Classifying Digits using random forest
First, let’s import the dataset of hand-written digits.
from sklearn.datasets import load_digits
digits = load_digits()
digits.keys()
With the following code, we’ll visualize the first few images of the hand-written digits.
fig = plt.figure(figsize=(6, 6)) # figure size in inches
fig.subplots_adjust(left=0, right=1, bottom=0, top=1, hspace=0.05, wspace=0.05)
# plot the digits: each image is 8x8 pixels
for i in range(64):
ax = fig.add_subplot(8, 8, i + 1, xticks=[], yticks=[])
ax.imshow(digits.images[i], cmap=plt.cm.binary, interpolation='nearest')
# label the image with the target value
ax.text(0, 7, str(digits.target[i]))
We can quickly classify the digits using a RandomForestClassifier()
.
from sklearn.model_selection import train_test_split
Xtrain, Xtest, ytrain, ytest = train_test_split(digits.data, digits.target,
random_state=0)
model = RandomForestClassifier(n_estimators=1000)
model.fit(Xtrain, ytrain)
ypred = model.predict(Xtest)
To check the results we can look at the classification report for this classifier.
from sklearn import metrics
print(metrics.classification_report(ypred, ytest))
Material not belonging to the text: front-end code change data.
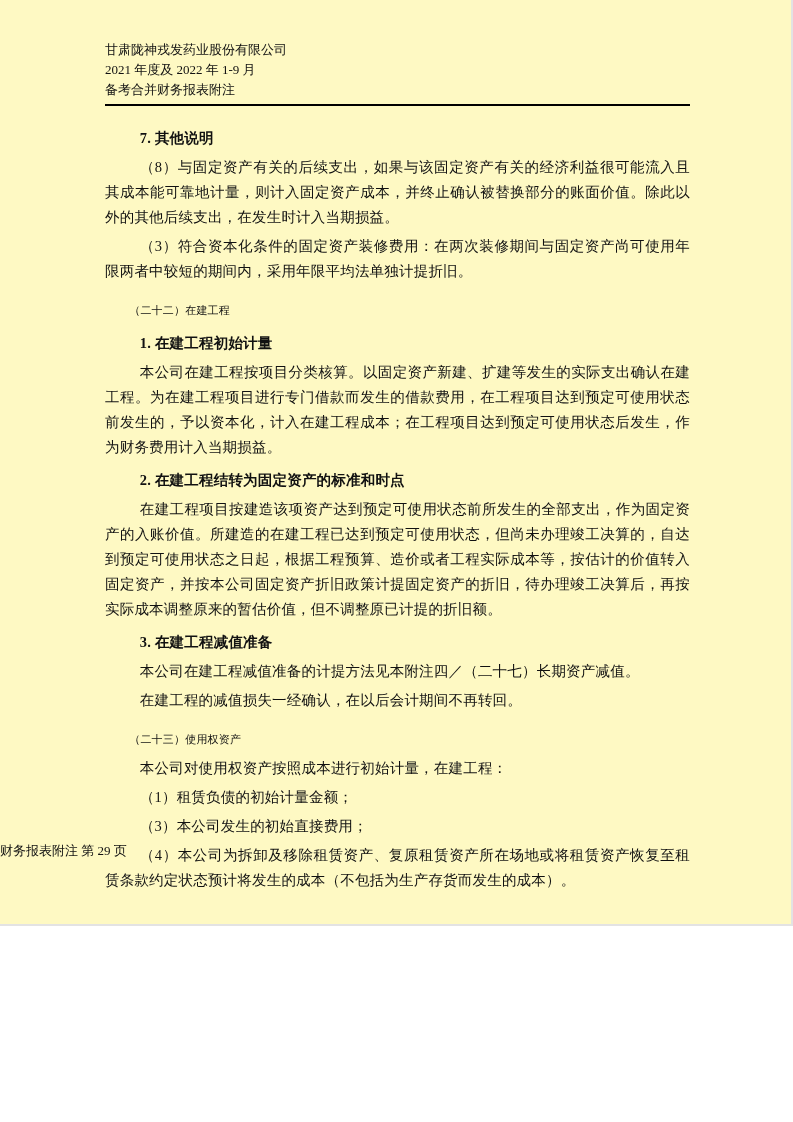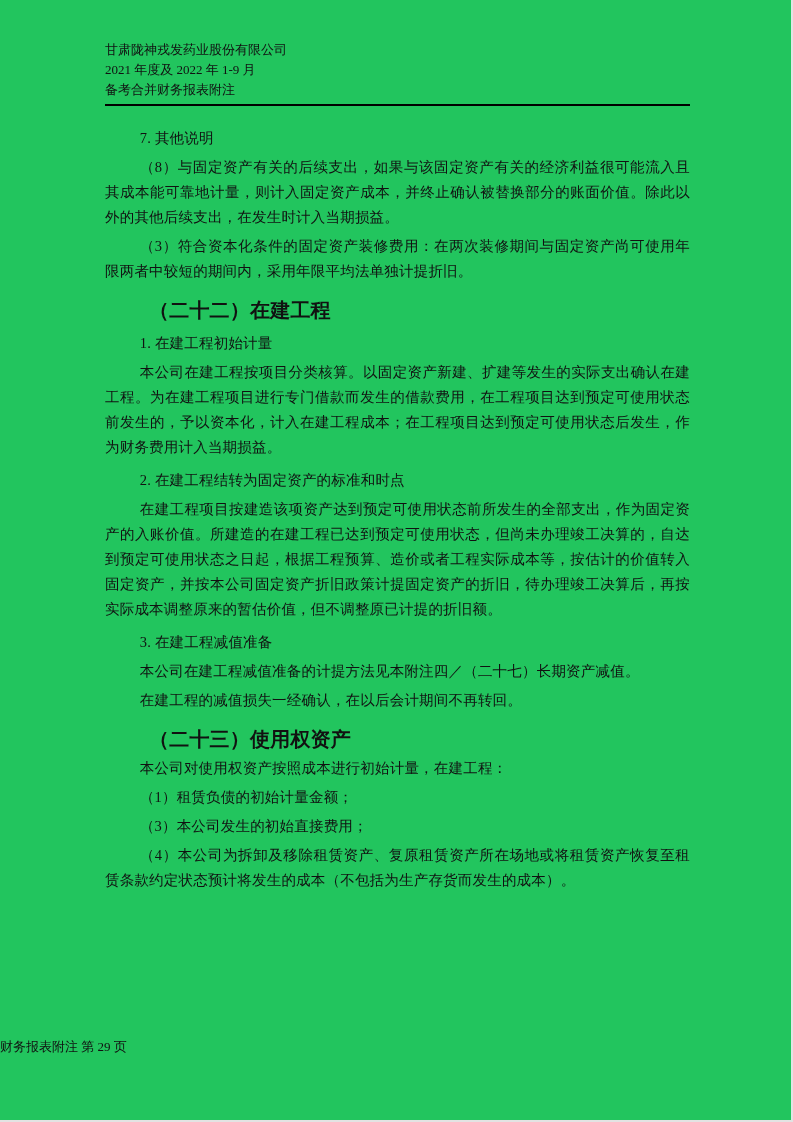--- a/index.html
+++ b/index.html
@@ -3,22 +3,22 @@
 <meta charset="utf-8">
 <style>
   html, body {
     margin: 0;
     padding: 0;
     background: #ffffff;
   }
   .page {
     position: relative;
     width: 793px;
-    height: 1122px;
-    background: #22c55e;
+    height: 926px;
+    background: #fef9c3;
     font-family: "Liberation Serif", "DejaVu Serif", serif;
     color: #111111;
     box-sizing: border-box;
     border-right: 2px solid #e3e3e3;
     border-bottom: 2px solid #e3e3e3;
     overflow: hidden;
   }
   .content {
     position: absolute;
     left: 105px;
@@ -41,29 +41,29 @@
     font-size: 14.5px;
     line-height: 25px;
     text-align: justify;
     letter-spacing: 0.2px;
   }
   .para {
     text-indent: 2.4em;
     margin: 4px 0;
   }
   .h-num {
-    font-weight: normal;
+    font-weight: bold;
     text-indent: 2.4em;
     margin: 8px 0 2px 0;
   }
   .h-sec {
-    font-weight: bold;
+    font-weight: normal;
     text-indent: 2.2em;
     margin: 14px 0 4px 0;
-    font-size: 20px;
+    font-size: 11px;
   }
   .doc-footer {
     position: absolute;
     left: 0;
     right: 0;
     bottom: 64px;
     text-align: left;
     font-size: 13px;
     color: #111111;
   }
precision recall f1-score support
0 1.00 0.97 0.99 38
1 0.98 0.98 0.98 43
2 0.95 1.00 0.98 42
3 0.98 0.98 0.98 45
4 0.97 1.00 0.99 37
5 0.98 0.96 0.97 49
6 1.00 1.00 1.00 52
7 1.00 0.96 0.98 50
8 0.96 0.98 0.97 47
9 0.98 0.98 0.98 47
accuracy 0.98 450
Also, we can create a confusion matrix.
from sklearn.metrics import confusion_matrix
mat = confusion_matrix(ytest, ypred)
sns.heatmap(mat.T, square=True, annot=True, fmt='d', cbar=False)
plt.xlabel('true label')
plt.ylabel('predicted label');
As you can see, the random forest gives us very accurate results in the classification of the digits data.
Summary
In this post, we talked about the random forest algorithm. We learned that it is a machine learning algorithm that is very flexible and easy to use. It uses ensemble learning to obtain better predictive performance than performance obtained from any of the constituent learning algorithms alone.
This is an ideal algorithm for developers because it solves the problem of overfitting that usually accrues when we use the decision tree algorithm.